アメット


「宇宙?」

「外の暗い空間」

「宜しいのですか?」

「勿論」

「出られるのですか?」

「いや、無理」

 クローリアの頼みに、シオンは頭を振る。

 宇宙空間はドームの外以上に劣悪な環境で、きちんと準備を行わなければ、立ち入ることができないと話す。

 それに事故が発生すると後々面倒になるので、宇宙空間は特殊ガラスを挟んで見て欲しいと、シオンはクローリアに頼む。

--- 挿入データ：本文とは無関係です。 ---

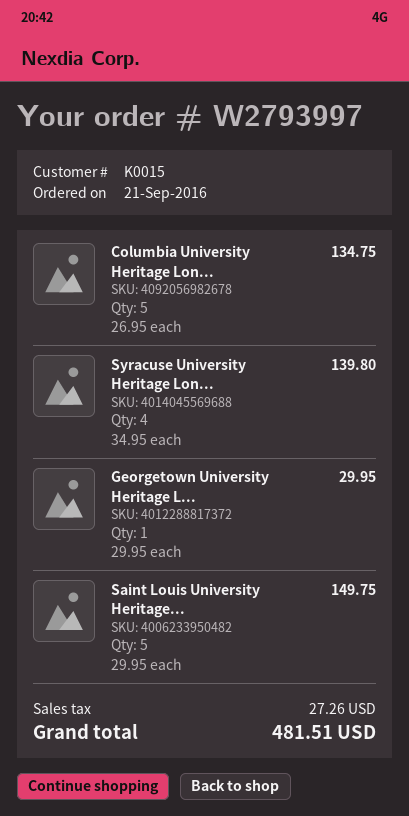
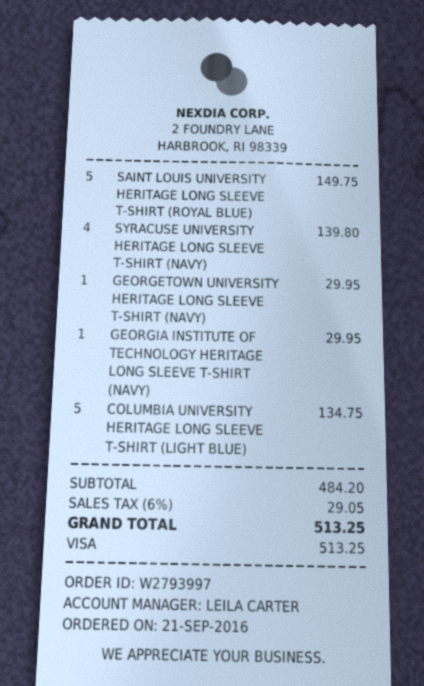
GEORGIA INSTITUTE OF TECHNOLOGY HERITAGE LONG SLEEVE T-SHIRT (NAVY): none -> 1 for 29.95
tax: 27.26 -> 29.05
total: 481.51 -> 513.25

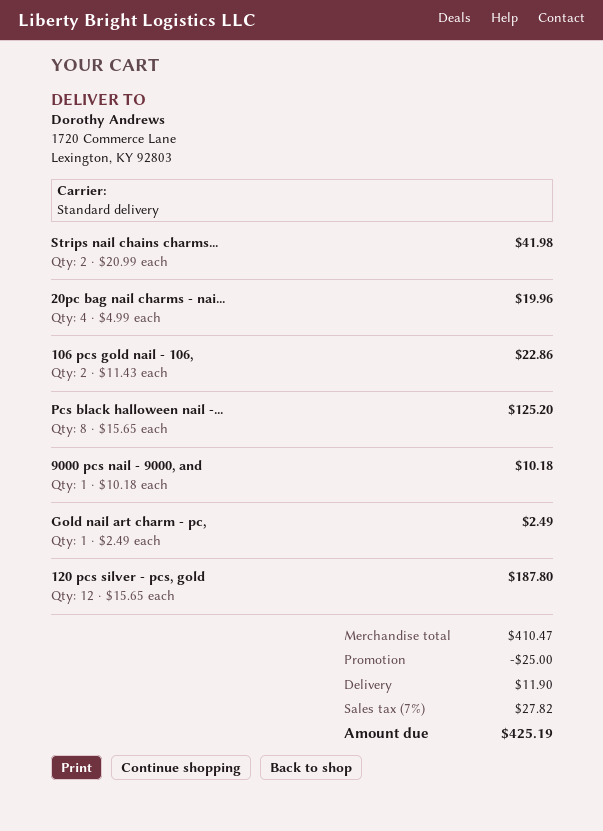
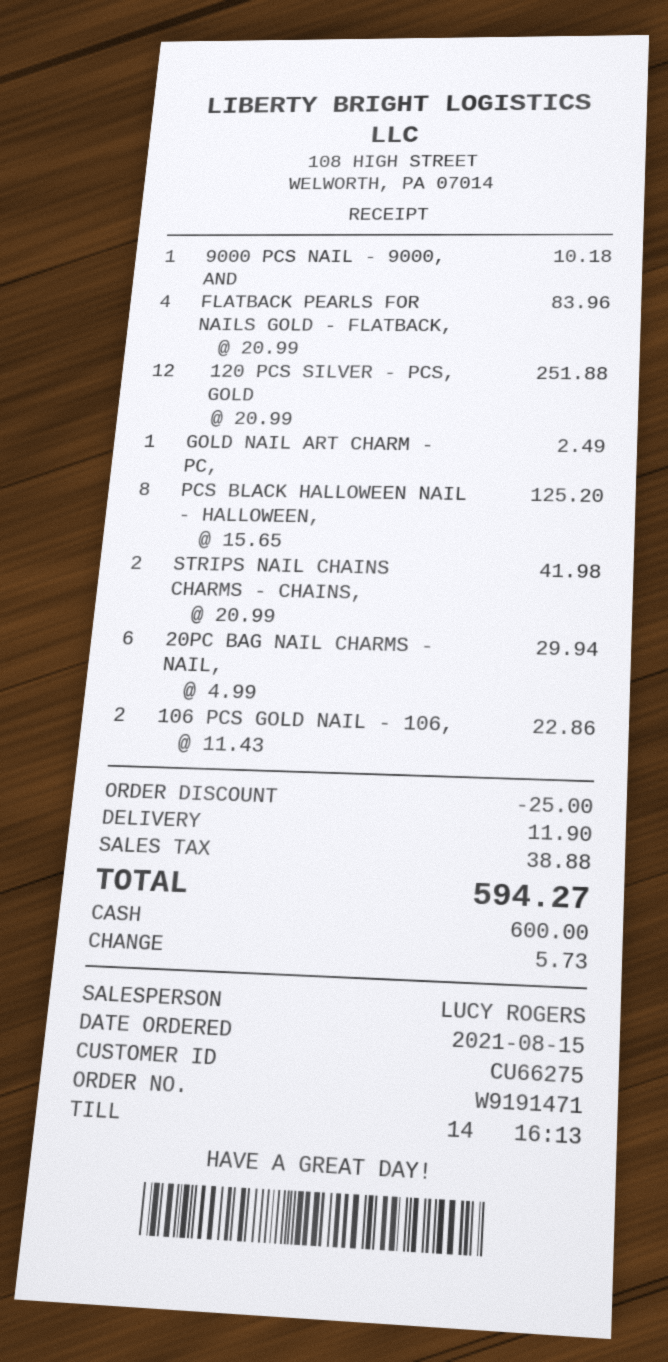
20pc bag nail charms - nai...: 4 x 4.99 = 19.96 -> 6 x 4.99 = 29.94
120 pcs silver - pcs, gold: 12 x 15.65 = 187.80 -> 12 x 20.99 = 251.88
FLATBACK PEARLS FOR NAILS GOLD - FLATBACK,: none -> 4 x 20.99 = 83.96
tax: 27.82 -> 38.88
total: 425.19 -> 594.27

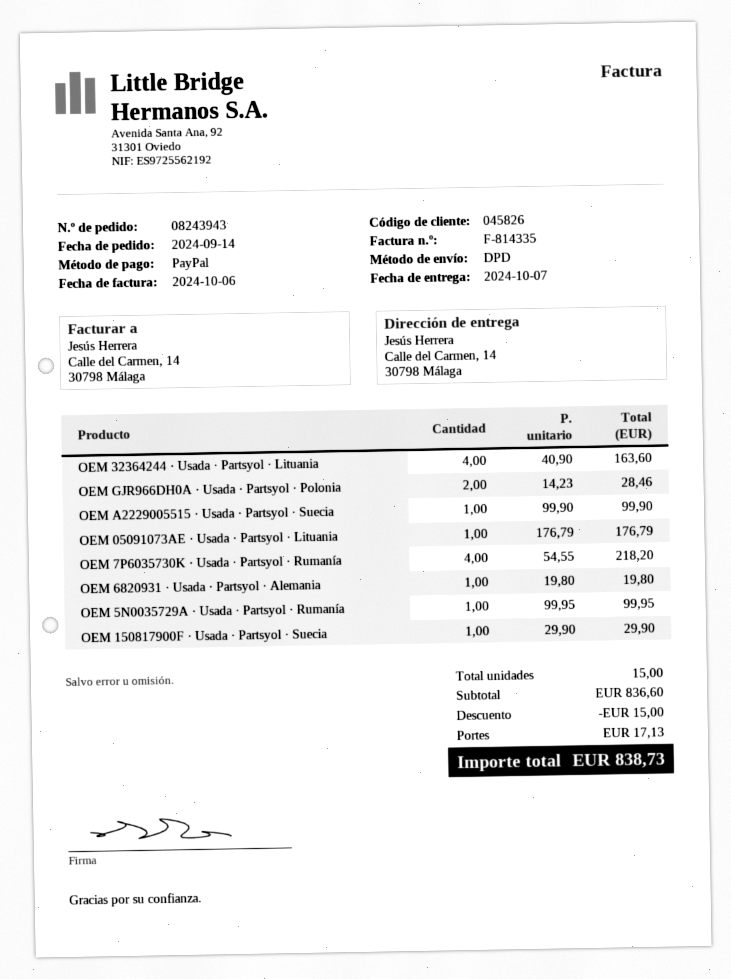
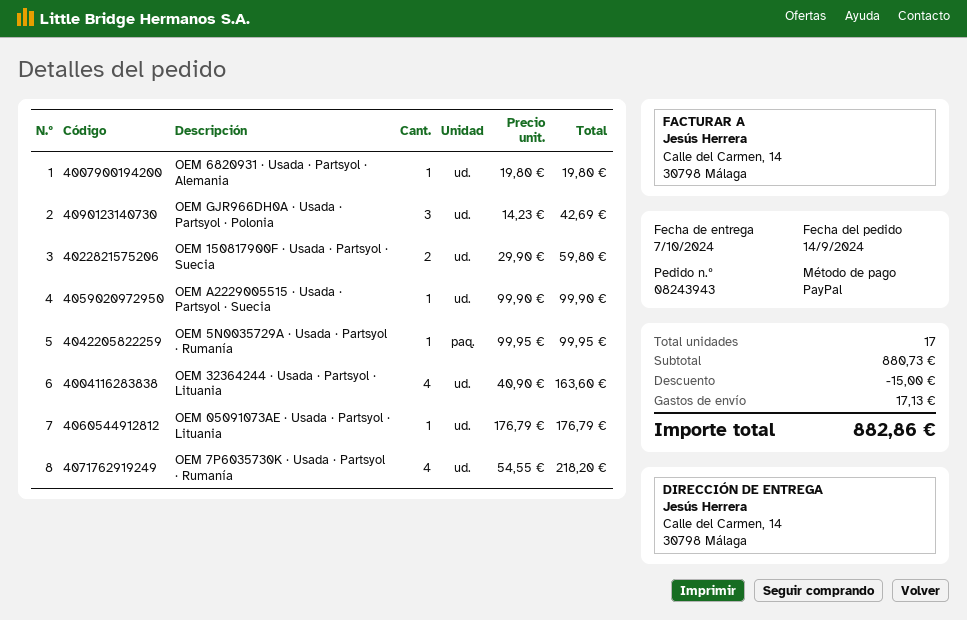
OEM GJR966DH0A · Usada · Partsyol · Polonia: 2 x 14.23 = 28.46 -> 3 x 14.23 = 42.69
OEM 150817900F · Usada · Partsyol · Suecia: 1 x 29.90 = 29.90 -> 2 x 29.90 = 59.80
total quantity: 15 -> 17
subtotal: 836.60 -> 880.73
total: 838.73 -> 882.86

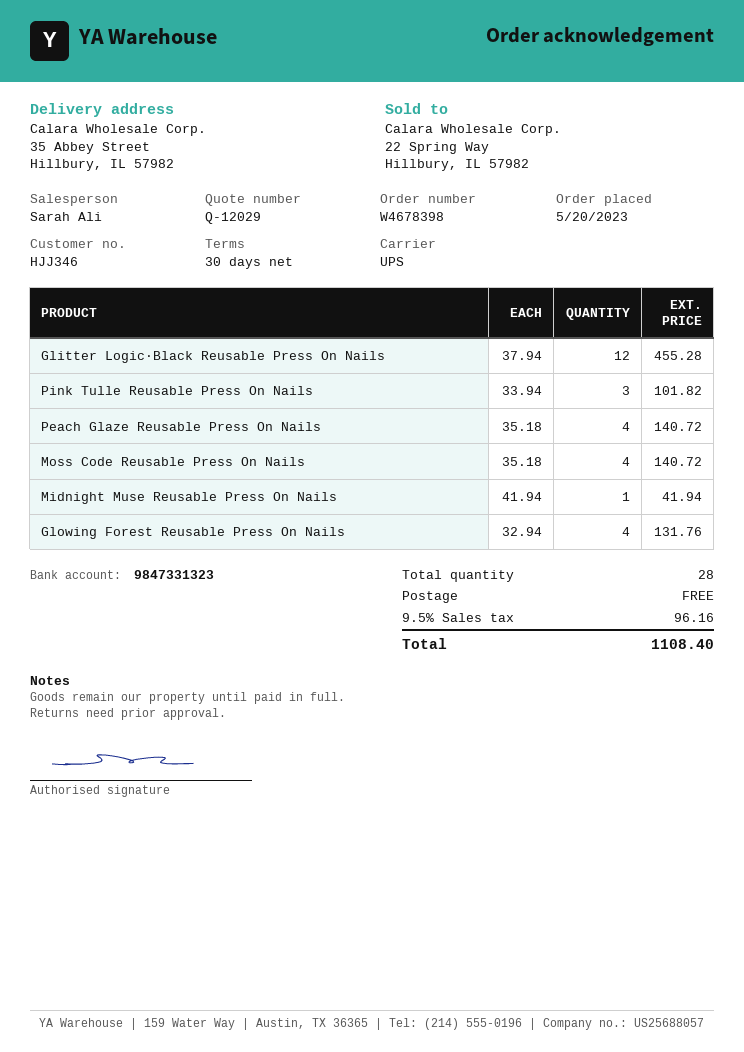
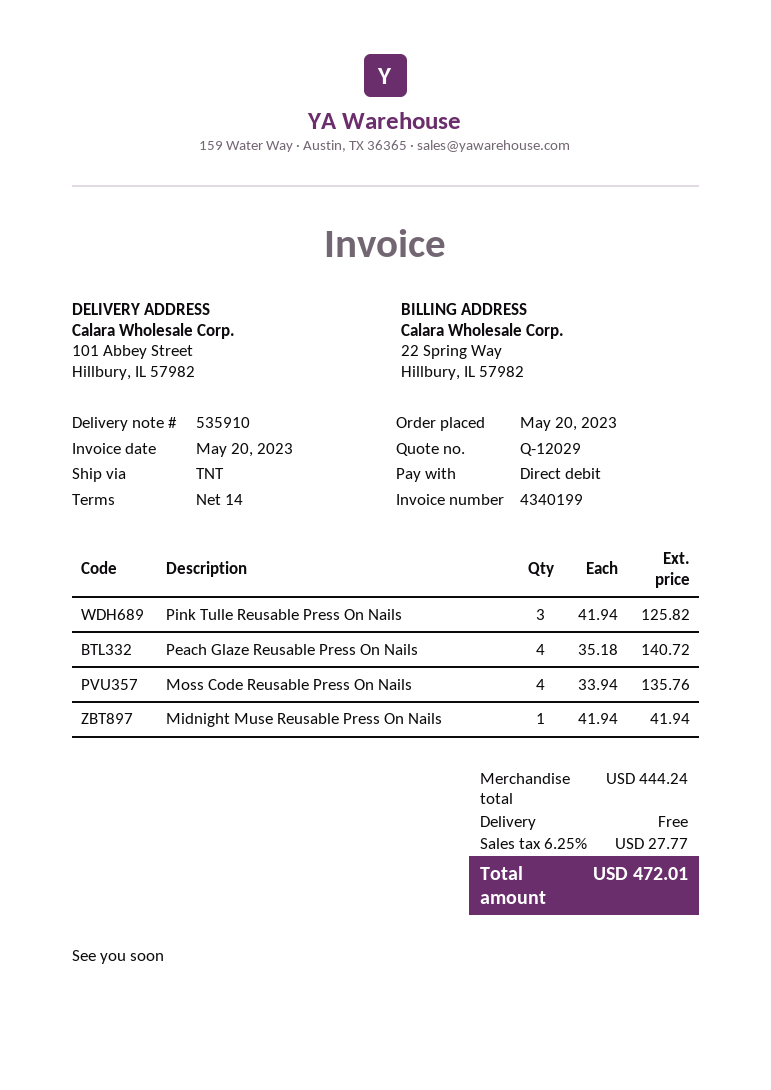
payment terms: 30 days -> 14 days
shipping method: UPS -> TNT
ship to: 35 Abbey Street, Hillbury, IL 57982 -> 101 Abbey Street, Hillbury, IL 57982
Glitter Logic·Black Reusable Press On Nails: 12 x 37.94 = 455.28 -> none
Pink Tulle Reusable Press On Nails: 3 x 33.94 = 101.82 -> 3 x 41.94 = 125.82
Moss Code Reusable Press On Nails: 4 x 35.18 = 140.72 -> 4 x 33.94 = 135.76
Glowing Forest Reusable Press On Nails: 4 x 32.94 = 131.76 -> none
tax: 9.5% = 96.16 -> 6.25% = 27.77
total: 1108.40 -> 472.01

「シオン様がそのように仰るのなら、従います。シオン様には、様々な面でお世話になっていますので」

「そんなに、改まらなくても……」

「いえ、本当ですから」

 生真面目に受け堪えるクローリアに微笑を浮かべると、シオンはある方向を指で示す。

 指示された方向にあったのは、漆黒の空間。

 これこそが、シオンが話していた「宇宙」という場所。

 統治者一族が暮らしている場所に来た時に少しだけ見ていたが、このように真剣に眺めていると新しい発見をする。

 あれは何か。

 これは何か。

 クローリアは興奮しながら、シオンに説明を求める。

 クローリアの質問にシオンは、自分が持つ知識を総動員しながら、丁寧に説明していく。

 どれもが好奇心を擽るのだろう、瞳が輝く。

 すると何かを思い出したのだろう、宇宙空間を眺めていたクローリアの表情が曇る。

「どうした」

「多くの人は、この世界を……」

「知らない」

「知識は?」

「知識としては、持っている。持っているけど、上に行くことはできない。それが、決まりだ」

「階級……ですね」

 それに対し、シオンは無言で頷く。

 明確な階級で縛り付けられている今、これを見ることができるのはごく一部。

 その中でいえばクローリアは特殊といっていい存在で、シオンと出会っていなければ一生最下層で暮らし、世界が広いということを知らないままであった。